United States District Court, S.D. New York
May 5, 2005.
CHEMICAL OVERSEAS HOLDINGS, INC., CREDIT SUISSE FIRST BOSTON, and DRESDNER BANK LATEINAMERIKA AG, Petitioners,
REPUBLICA ORIENTAL DEL URUGUAY, Respondent.
The opinion of the court was delivered by: GERARD E. LYNCH, District Judge
OPINION AND ORDER
On March 25, 2005, this Court granted the motion of petitioners
Chemical Overseas Holdings, Inc., Credit Suisse First Boston, and
Dresdner Bank Lateinamerika AG to confirm an arbitration award
obtained against respondent, the Republica Oriental del Uruguay
("Uruguay"), and separately directed the entry of judgment in the
form submitted by petitioners. Chemical Overseas Holdings, Inc.

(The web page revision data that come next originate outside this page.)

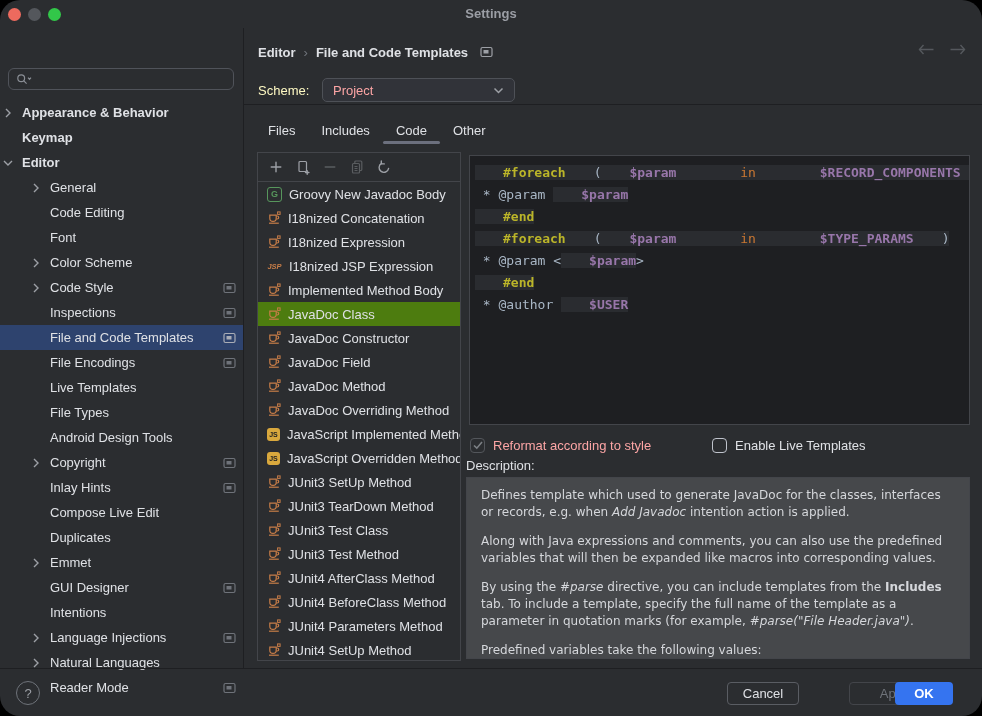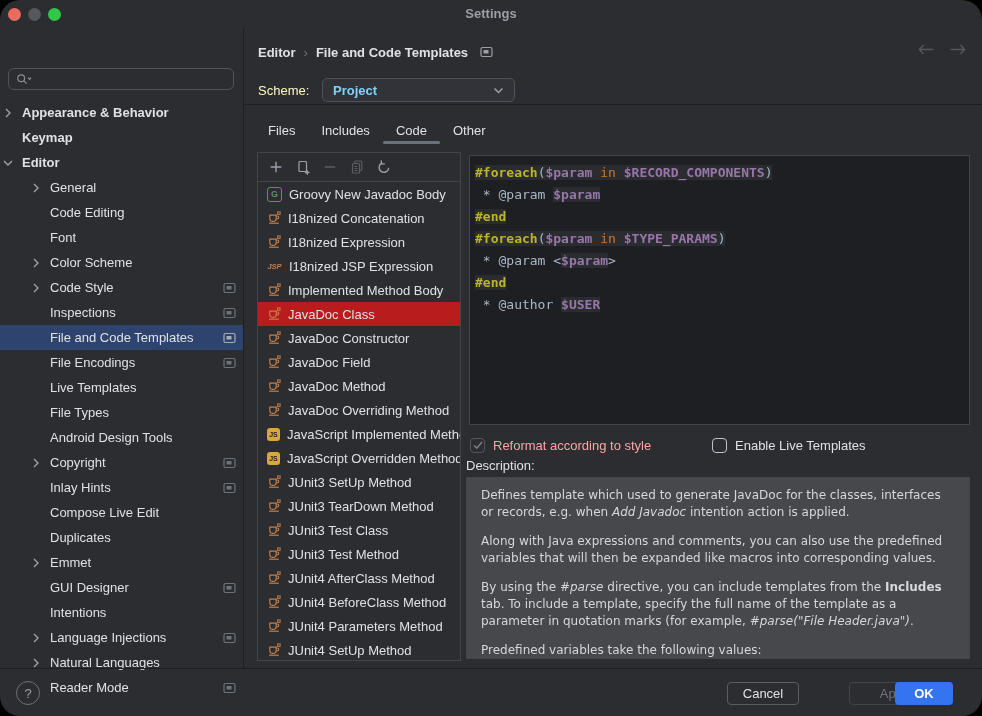"Project" #scheme-select .sval { color: #7dd3fc -> #fca5a5; font-weight: 700 -> 400 }
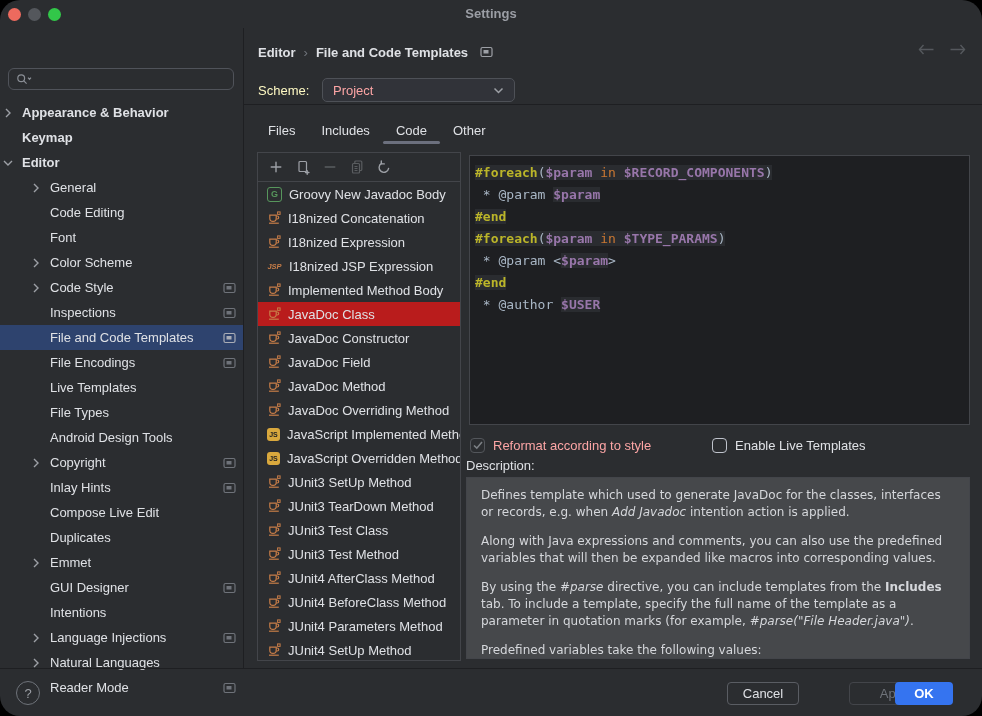"#foreach" .tbg { padding-left: none -> 28px }
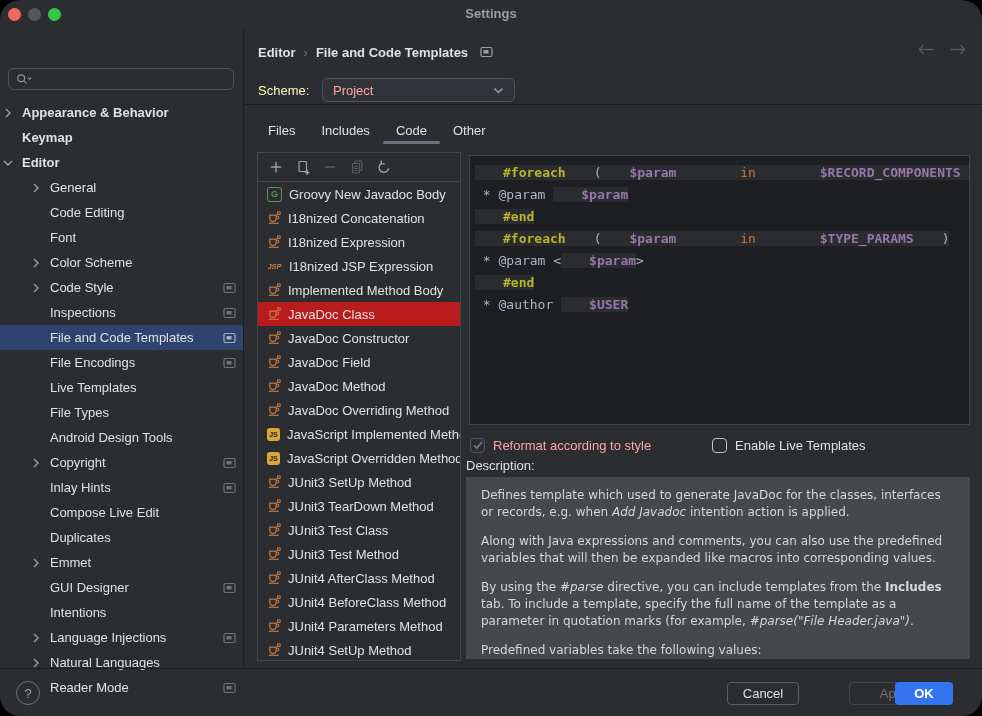"JavaDoc Class" .lrow.sel { background: #b91c1c -> #4d7c0f }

v. Republica Oriental Del Uruguay, No. 05 Civ. 260 (GEL), 2005
WL 736017 (S.D.N.Y. Mar. 25, 2005). On April 20, 2005, the Court
denied Uruguay's motion for additional time to brief its motion
for reconsideration, and stayed entry of judgment pending
resolution of that motion. Chemical Overseas Holdings, Inc. v.
Republica Oriental Del Uruguay, No. 05 Civ. 260 (GEL), 2005 WL
927153 (S.D.N.Y. Apr. 20, 2005). The motion has now been fully
briefed and is ripe for decision. The motion will be denied.
Uruguay has not argued, and does not argue now, that there was
any error in the arbitrators' decision. Respondent's sole
contention has been that confirmation of the arbitral award will
create a judgment that conflicts with a judgment of an Uruguayan
court, which provisionally attaches its debt to petitioners in favor of
unrelated third-party plaintiffs in an action before that Court.
The motion for reconsideration merely reiterates arguments made
and rejected in the Court's prior opinions.
In particular, Uruguay repeats its citation of Sea Dragon v.
Gebr. Van Weelde Scheepvaartkantoor B.V., 574 F. Supp. 367
(S.D.N.Y. 1983). The Court did not "overlook" Sea Dragon. The
case is distinguishable from the present case for at least two
reasons: First, in that case the issue of alleged inconsistency
with a foreign judgment had been submitted to the arbitral panel,
574 F. Supp. at 370, while in this case, "Uruguay does not
dispute petitioners' claim that it did not raise the Uruguayan
attachment order as a defense before the arbitration panel," and
thereby waived the issue. 2005 WL 736017 at *1. Second, in that
case the foreign court had specifically ordered the respondent
"`to keep the sequestered matters . . . in its possession,'"
574 F. Supp. at 369, making the arbitral award directly contrary to
the court's order. Here, as laboriously explained in the Court's
prior opinion, "there is no inconsistency between the Uruguayan
attachment and the judgment sought by petitioners," because
Uruguay has remedies available by which it can "satisfy its
obligations under the judgment without violating any other
decree." 2005 WL 736017 at *2.
Finally, Uruguay argues that the Court also "overlooked"
possible deleterious consequences to it from having a judgment
entered against it, which allegedly do not flow from the mere
existence of the arbitral award. As petitioners correctly point
out (see Letter of Louis B. Kimmelman, Esq., to the Court,
dated May 2, 2005, at 2), such consequences are not a basis for
refusing to enter judgment confirming an arbitration award whose
correctness is not in dispute. The Court is cognizant of the fact, which for some reason
Uruguay's counsel sees fit to print in boldface type, that
Uruguay "is a sovereign nation, and not an ordinary commercial
litigant." (Mot. for Reconsideration at 2; emphasis deleted.) But
Uruguay points to no sovereign immunity issue, or other factor
which makes its sovereign status relevant to the issues before
the Court. Uruguay chose to submit this dispute to a
distinguished panel of international arbitrators, which
unanimously (that is, including the party arbitrator appointed by
Uruguay itself) ruled against it. Uruguay has not raised any
objection to the correctness of the arbitrators' ruling, and has
cited no argument that depends upon its status as a sovereign
nation. (Indeed, its principal argument is based firmly on the
Sea Dragon decision, which involved "ordinary commercial
litigant[s].") Sovereign status does not entitle Uruguay to
sluggish processing of summary proceedings to enforce an
arbitration award, or to indefinite delays to present new
arguments on a motion for reconsideration.
The motion for reconsideration is denied. Accordingly, the stay
of entry of judgment granted in the Court's Order of April 20,
2005, having expired by its own terms, is vacated.